▶ _Problem details_
Within the material that follows, how many lines include the string "viewBox"? Answer with the number and nothing more.

▶ _Records for the task_
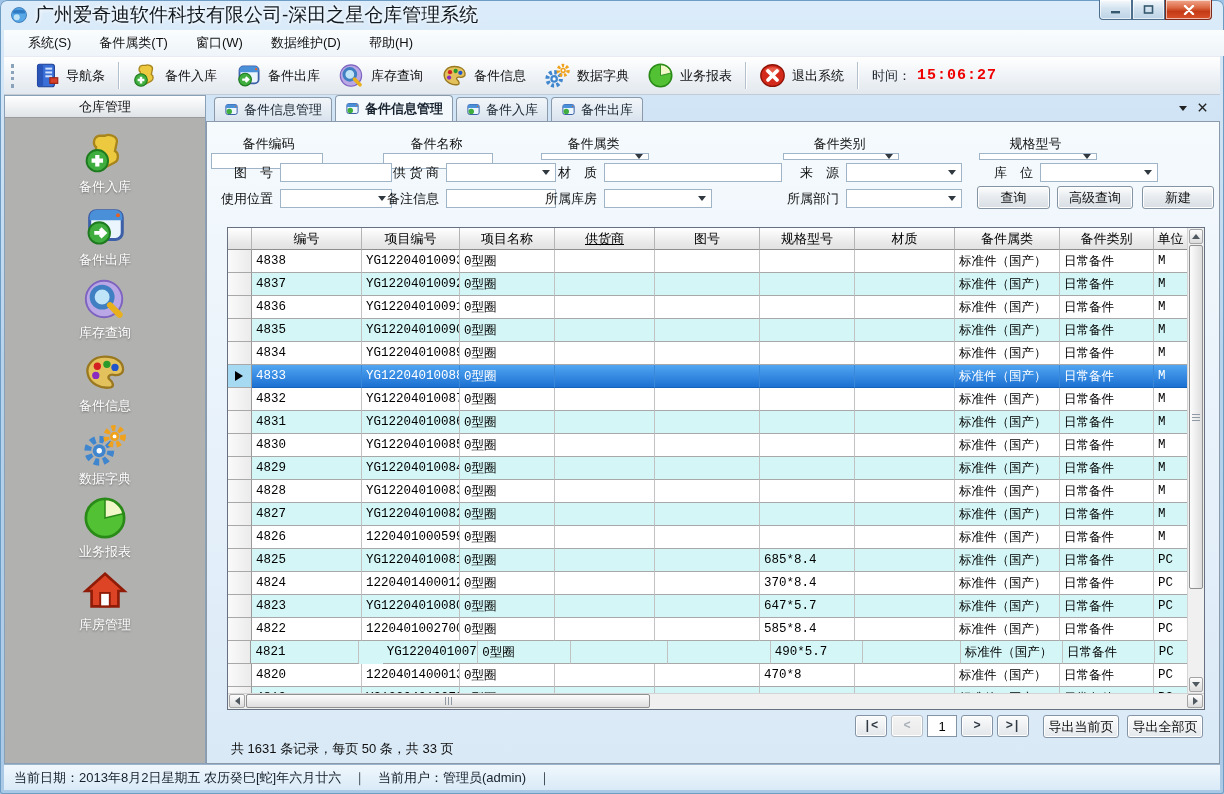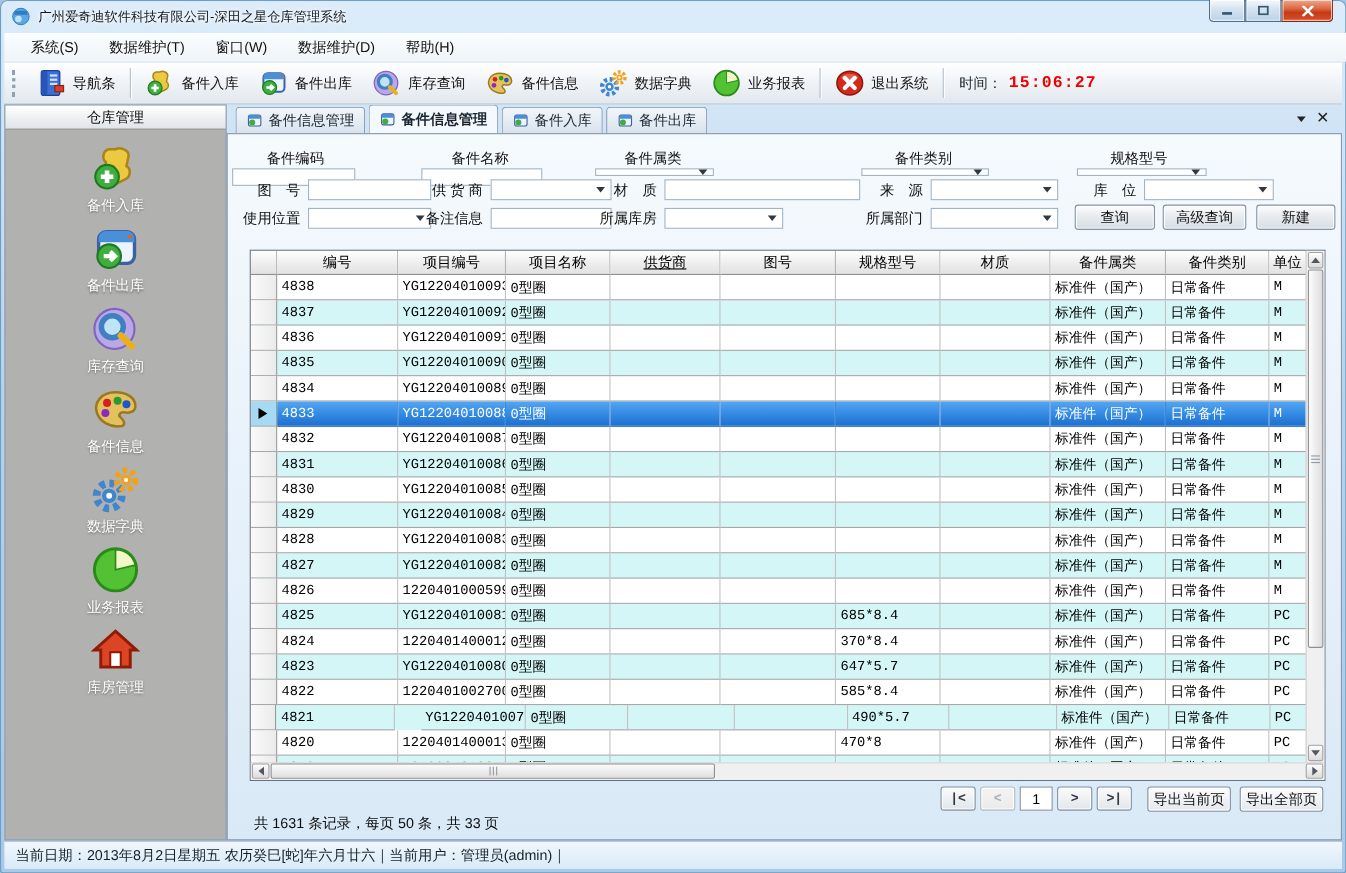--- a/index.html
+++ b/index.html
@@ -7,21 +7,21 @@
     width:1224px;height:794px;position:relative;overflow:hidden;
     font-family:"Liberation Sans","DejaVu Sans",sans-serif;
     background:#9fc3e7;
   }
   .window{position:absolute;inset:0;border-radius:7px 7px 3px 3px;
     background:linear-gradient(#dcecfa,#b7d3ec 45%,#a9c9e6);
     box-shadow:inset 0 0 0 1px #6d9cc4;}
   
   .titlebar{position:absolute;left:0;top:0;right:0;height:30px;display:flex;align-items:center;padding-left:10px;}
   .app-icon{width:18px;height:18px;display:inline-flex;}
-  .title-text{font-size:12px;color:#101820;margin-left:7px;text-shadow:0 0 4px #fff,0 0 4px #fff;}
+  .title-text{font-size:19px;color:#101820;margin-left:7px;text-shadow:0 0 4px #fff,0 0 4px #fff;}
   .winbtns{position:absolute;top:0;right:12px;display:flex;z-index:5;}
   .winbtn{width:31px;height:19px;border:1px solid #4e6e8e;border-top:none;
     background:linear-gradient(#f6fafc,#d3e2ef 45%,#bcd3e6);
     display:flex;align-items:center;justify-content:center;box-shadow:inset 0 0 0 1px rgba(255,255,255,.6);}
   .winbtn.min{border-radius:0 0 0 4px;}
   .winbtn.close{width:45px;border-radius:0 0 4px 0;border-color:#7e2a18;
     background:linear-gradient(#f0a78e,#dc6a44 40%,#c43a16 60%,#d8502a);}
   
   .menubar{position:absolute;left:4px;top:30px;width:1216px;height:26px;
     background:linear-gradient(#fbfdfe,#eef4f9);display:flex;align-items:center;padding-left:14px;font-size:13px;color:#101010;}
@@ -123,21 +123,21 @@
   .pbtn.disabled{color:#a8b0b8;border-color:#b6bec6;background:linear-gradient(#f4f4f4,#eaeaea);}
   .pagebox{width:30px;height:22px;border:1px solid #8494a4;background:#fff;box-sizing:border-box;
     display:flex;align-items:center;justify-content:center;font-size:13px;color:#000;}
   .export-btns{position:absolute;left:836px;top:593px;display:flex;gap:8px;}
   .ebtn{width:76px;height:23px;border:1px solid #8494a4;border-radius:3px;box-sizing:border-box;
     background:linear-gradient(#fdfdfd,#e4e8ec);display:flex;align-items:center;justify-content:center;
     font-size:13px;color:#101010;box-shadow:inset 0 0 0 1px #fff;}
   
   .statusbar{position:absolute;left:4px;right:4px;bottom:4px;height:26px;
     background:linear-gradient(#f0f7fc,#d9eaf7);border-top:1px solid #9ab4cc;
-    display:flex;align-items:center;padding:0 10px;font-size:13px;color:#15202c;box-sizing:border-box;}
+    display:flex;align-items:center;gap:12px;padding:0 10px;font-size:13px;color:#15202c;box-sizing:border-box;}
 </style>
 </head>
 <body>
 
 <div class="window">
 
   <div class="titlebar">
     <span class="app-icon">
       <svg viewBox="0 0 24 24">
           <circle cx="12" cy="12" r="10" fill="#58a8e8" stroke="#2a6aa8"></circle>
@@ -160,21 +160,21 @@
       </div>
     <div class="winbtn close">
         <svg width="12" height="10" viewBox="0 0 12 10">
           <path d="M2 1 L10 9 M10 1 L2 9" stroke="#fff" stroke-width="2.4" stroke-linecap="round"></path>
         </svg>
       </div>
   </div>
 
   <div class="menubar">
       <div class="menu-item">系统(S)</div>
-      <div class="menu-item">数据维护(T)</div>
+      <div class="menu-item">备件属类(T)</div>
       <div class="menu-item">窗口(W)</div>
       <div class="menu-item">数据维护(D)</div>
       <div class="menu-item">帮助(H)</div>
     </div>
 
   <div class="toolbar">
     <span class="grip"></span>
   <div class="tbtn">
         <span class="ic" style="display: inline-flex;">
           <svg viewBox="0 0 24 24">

▶ _Reply to the exercise_
3